With a pert and high-spirited personality, strong, operatic singing voice and youthful confidence, Deanna Durbin was one of the most popular teenage stars of the classic movie age. Long forgotten by all but hardcore fans of Hollywood's golden age, Durbin has often been given credit for saving her home studio, Universal, from bankruptcy in the late 30's and early 40's and at one point she was the highest paid female star in Tinsel Town. Having a string of hits in her corner, this winsome warbler turned her back on Hollywood, retiring to France at the ripe old age of 27.

In 1945 Durbin was in transition from perky juvenile to sophisticated, though still vivacious, glamour girl. Lady on a Train showcased both a more adult Deanna, as well as her lilting singing voice, though, like most DD films, it would hardly be classified as a musical. It was however, the rare movie combination of comedy-mystery, with shades of the Bob Hope/Paulette Goddard classic, The Cat and the Canary.  It also has a film noir feel about it. Dark, moody lighting, guns being brandished and danger (as well as laughs) lurking just around the corner.
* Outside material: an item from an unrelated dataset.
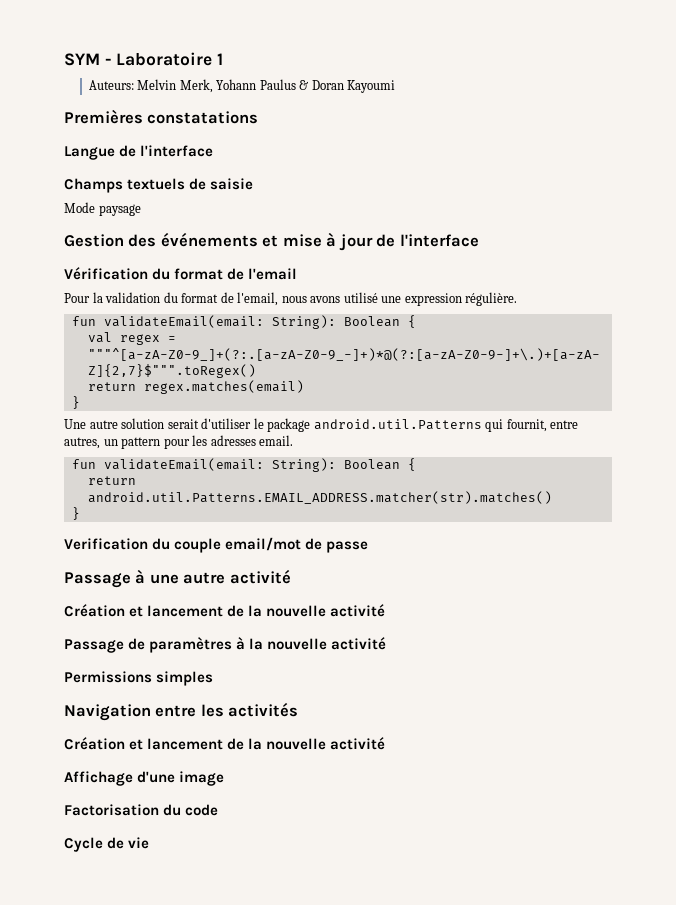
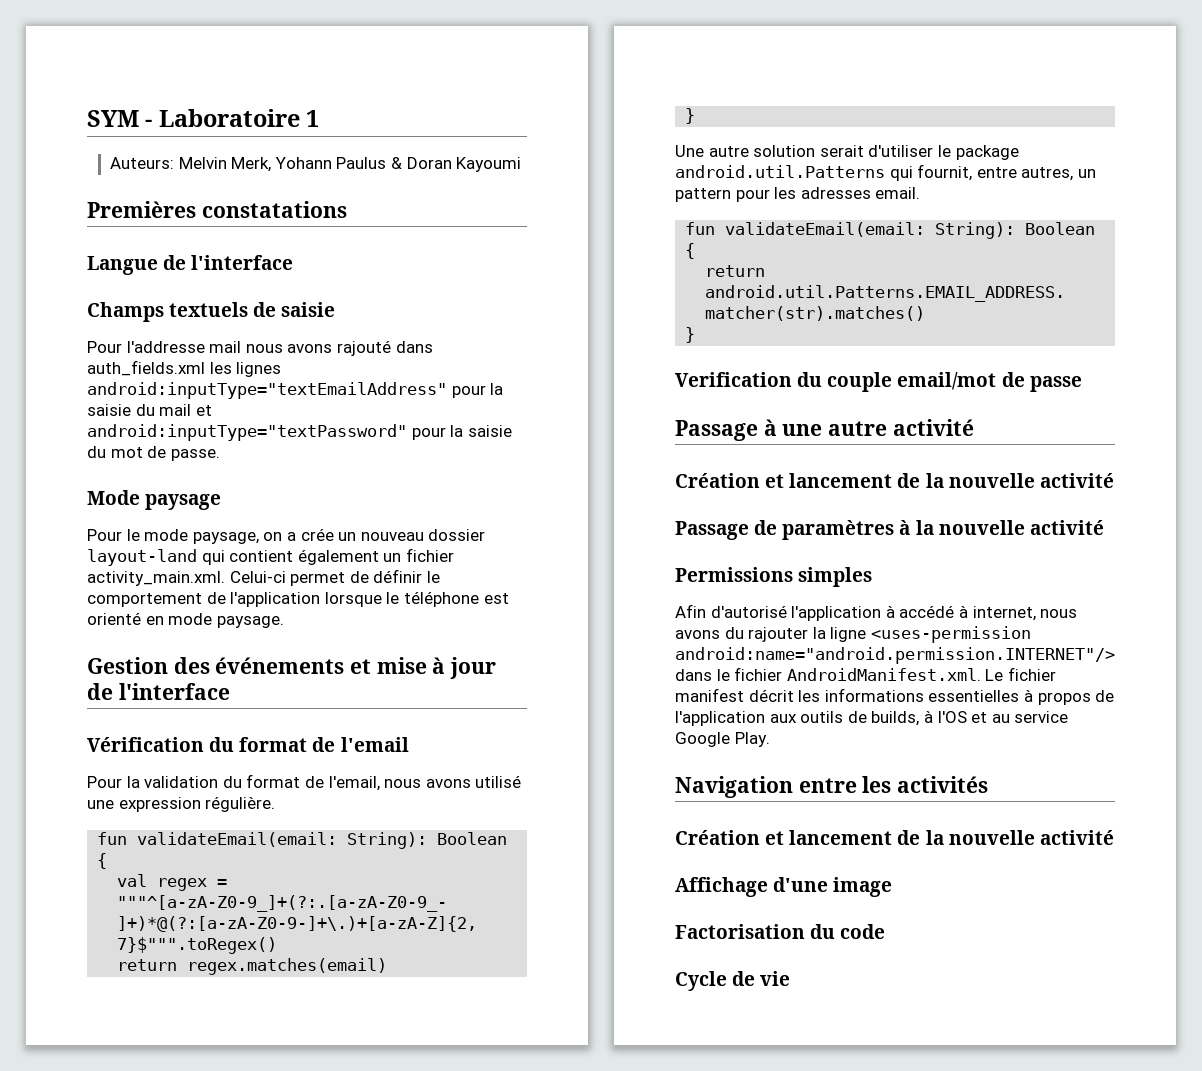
[64,202,141,216] Mode paysage -> [87,340,433,356] [87,360,282,377] [87,382,504,399] [87,404,212,416] [87,424,512,441] [87,446,220,461] [87,490,222,510] [87,528,486,544] [87,548,454,566] [87,569,440,586] [87,591,509,607] [87,612,284,628] Pour l'addresse mail nous avons rajouté dans auth_fields.xml les lignes android:inputType="textEmailAddress" pour la saisie du mail et android:inputType="textPassword" pour la saisie du mot de passe. // Mode paysage // Pour le mode paysage, on a crée un nouveau dossier layout-land qui contient également un fichier activity_main.xml. Celui-ci permet de définir le comportement de l'application lorsque le téléphone est orienté en mode paysage.
(214, 678) none -> [675,604,1078,621] [675,626,1031,643] [675,647,1115,664] [675,667,1056,681] [675,688,1115,705] [675,710,1069,726] [675,732,770,747] // Afin d'autorisé l'application à accédé à internet, nous avons du rajouter la ligne <uses-permission android:name="android.permission.INTERNET"/> dans le fichier AndroidManifest.xml. Le fichier manifest décrit les informations essentielles à propos de l'application aux outils de builds, à l'OS et au service Google Play.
Nicki Collins is a pretty and ebullient young San Francisco socialite who witnesses a murder via a passenger train while en route to visit her aunt in New York. When she confronts New York's finest about the dirty deed she has observed, they blow her off as a crackpot when they discover she has been reading murder mysteries. The determined damsel sets out to initiate help from the author of one of her pulp fiction primers, Wayne Morgan (David Bruce), and solve the mystery herself.

While watching a newsreel in a local theater, Nicki discovers that the murdered gent was a well-known and wealthy businessman. She heads out to his Long Island estate, only to get entangled with his "grieving" family and be mistaken for a nightclub singer with whom the dearly departed was having an affair. Other mishaps occur including getting between Morgan and his snooty upper crust fiancee, as well as causing a near nervous breakdown for her father's assistant (Edward Everett Horton, famous for his jittery, flustered persona), sent East to watch over the zealous lass.
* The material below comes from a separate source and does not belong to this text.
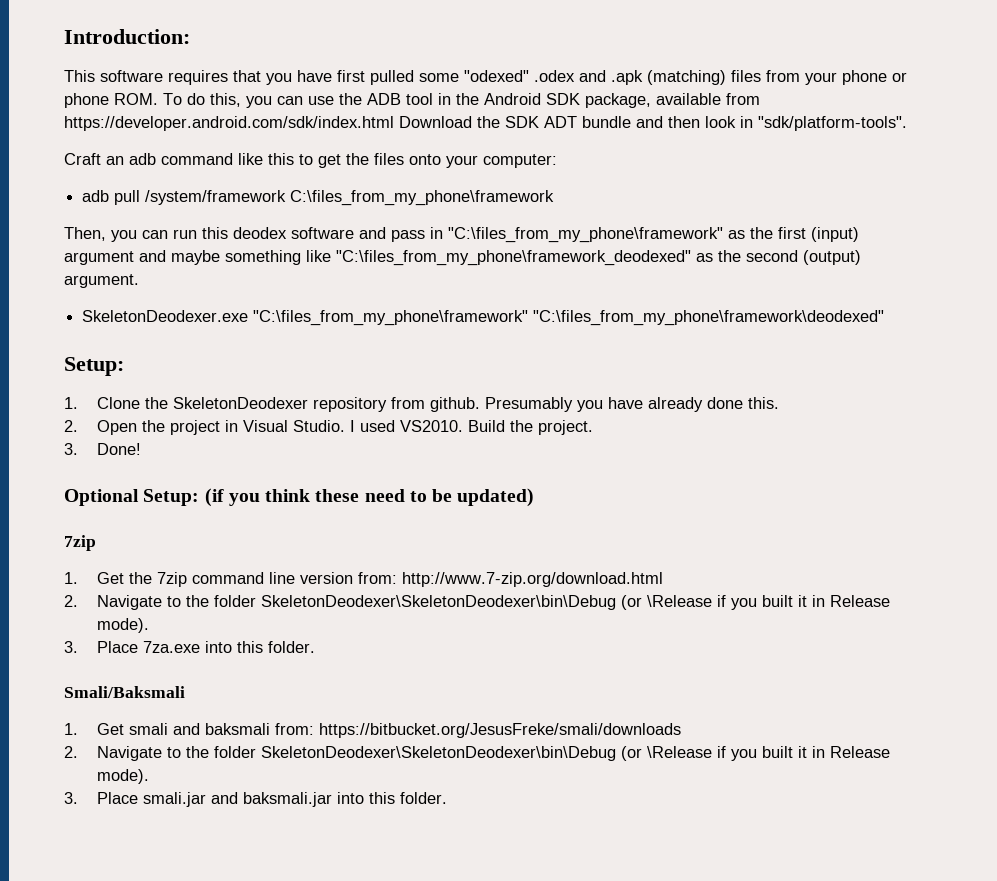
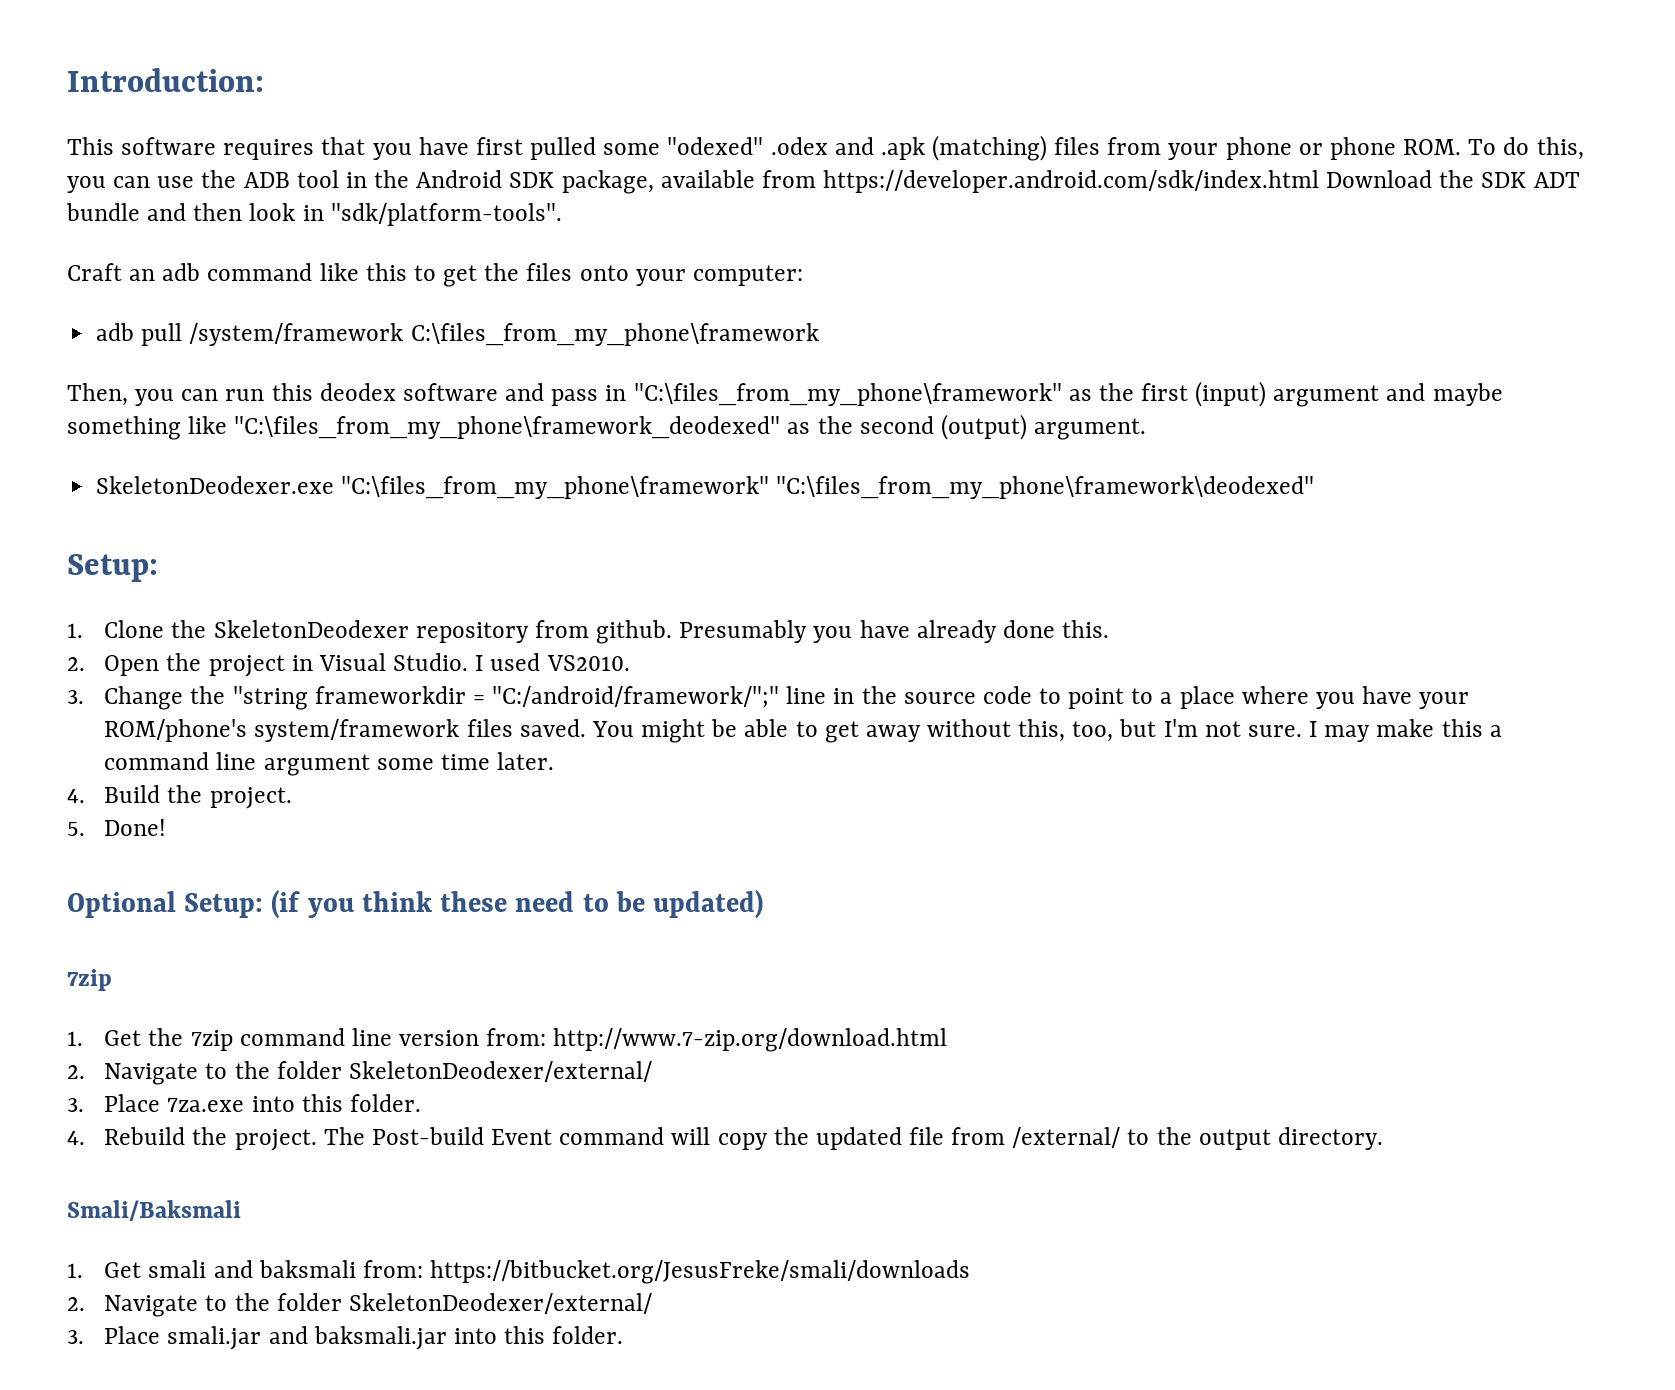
(463, 426) none -> [67,686,1470,710] [104,719,1502,743] [104,752,555,776] [67,789,85,803] // 3. Change the "string frameworkdir = "C:/android/framework/";" line in the source code to point to a place where you have your ROM/phone's system/framework files saved. You might be able to get away without this, too, but I'm not sure. I may make this a command line argument some time later. // 4.
[64,443,78,455] 3. -> [67,822,85,836] 5.
[260,595,890,610] [96,618,149,633] SkeletonDeodexer\SkeletonDeodexer\bin\Debug (or \Release if you built it in Release mode). -> [348,1061,652,1082] SkeletonDeodexer/external/
(315, 647) none -> [67,1127,1383,1151] // 4. Rebuild the project. The Post-build Event command will copy the updated file from /external/ to the output directory.
[260,746,890,761] [96,769,149,784] SkeletonDeodexer\SkeletonDeodexer\bin\Debug (or \Release if you built it in Release mode). -> [348,1293,652,1314] SkeletonDeodexer/external/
Lady on a Train is fun. Deanna Durbin is fun in it, although it's not a completely typical example of what a DD movie is (as a bubbly teen the star sang more songs and was usually a matchmaker or problem solver of sorts). She does get to sing three tunes in this film, including a lovely rendition of "Silent Night" (the flick is set during the Christmas season), "Give Me a Little Kiss" and Cole Porter's "Night and Day," in a sultry voice and curvaceous outfit.
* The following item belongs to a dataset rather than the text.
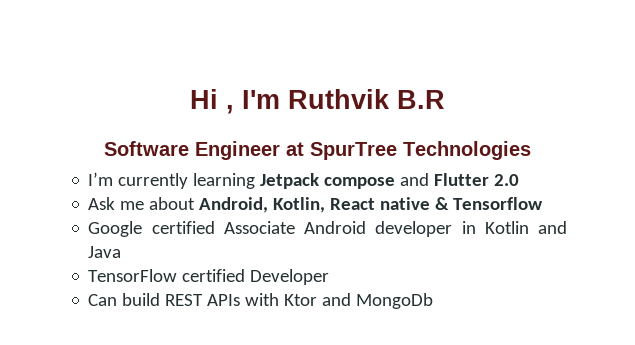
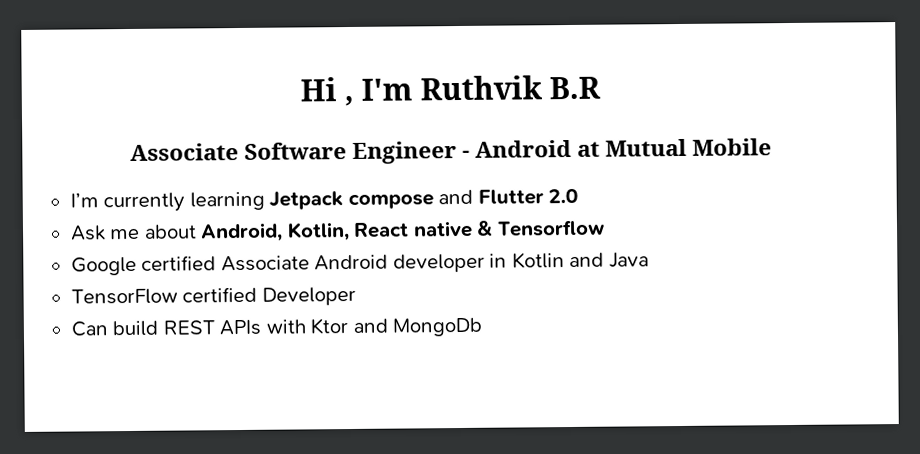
(445, 99) none -> [129,143,239,161] Associate
[286,141,531,160] at SpurTree Technologies -> [461,138,773,158] - Android at Mutual Mobile

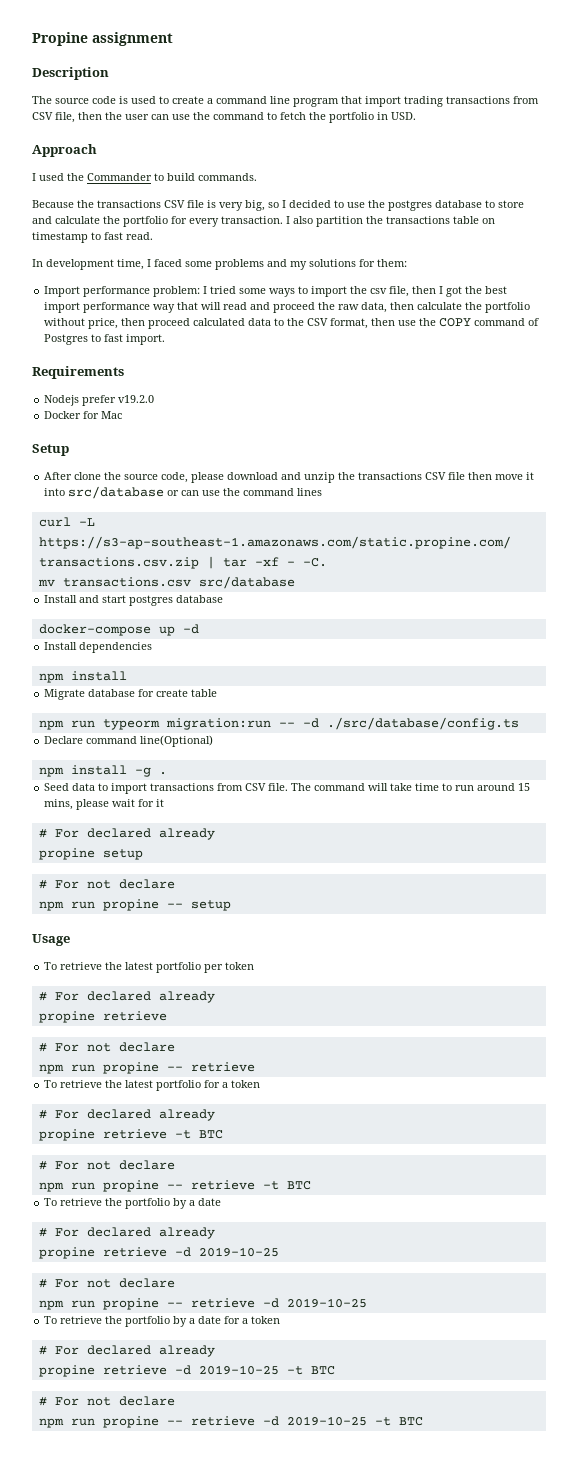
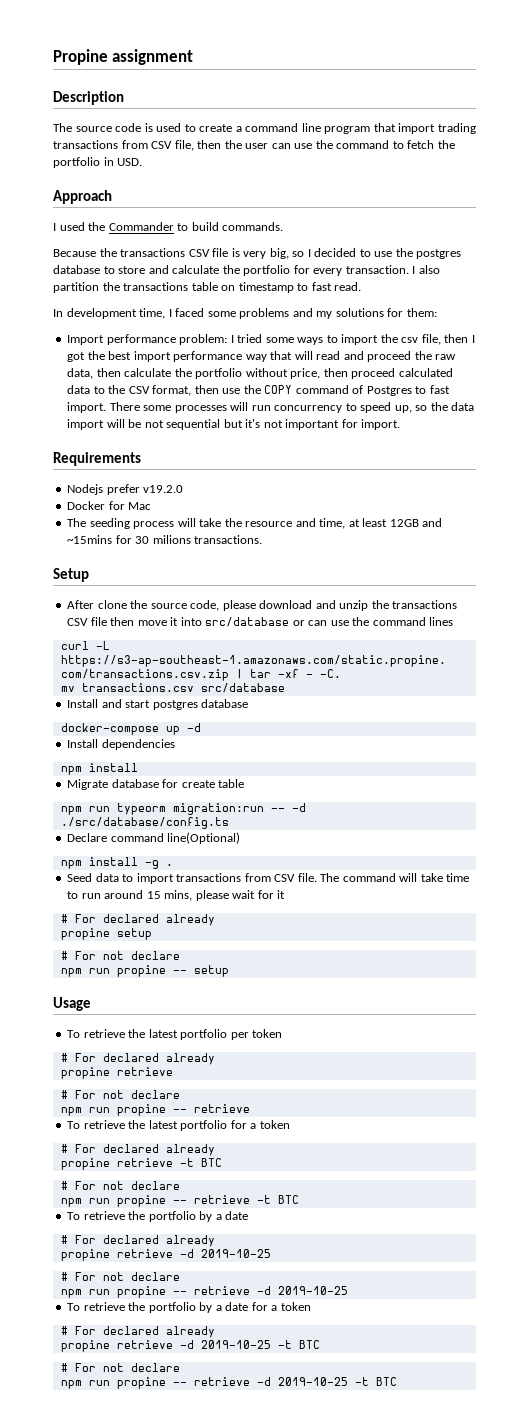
(166, 339) none -> [109,402,475,413] [67,419,401,430] There some processes will run concurrency to speed up, so the data import will be not sequential but it's not important for import.
(123, 415) none -> [67,518,443,529] [67,535,263,544] // The seeding process will take the resource and time, at least 12GB and ~15mins for 30 milions transactions.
Surrounding the film's star are a slew of great supporting actors. As members of the deceased man's family, Ralph Bellamy, Elizabeth Patterson and Dan Duryea (in a good guy role....or is it?) join in the mysterious antics. Patricia Morison, Allen Jenkins and William Frawley (pre-Fred Mertz) round out the stellar supporting cast. It was even nominated for an Academy Award for Best Sound.

The movie is based on a story by Leslie Charteris, who created the crime detective character Simon Templar, aka "The Saint." Another very relevant literary connection to Charteris story and this film is mystery queen Agatha Christie. Her 1957 story "4:50 from Paddington" features a very similar story angle with the main character witnessing a murder while on a train (this story would be filmed as Murder, She Said starring Margaret Rutherford in 1961).

Lady on a Train was produced by Felix Jackson, whom Durbin would marry later the same year. They divorced in 1948, and in 1950, Durbin would marry the film's director, Charles David. It was shortly after this last marriage that the star would retire and live the remainder of her life in France.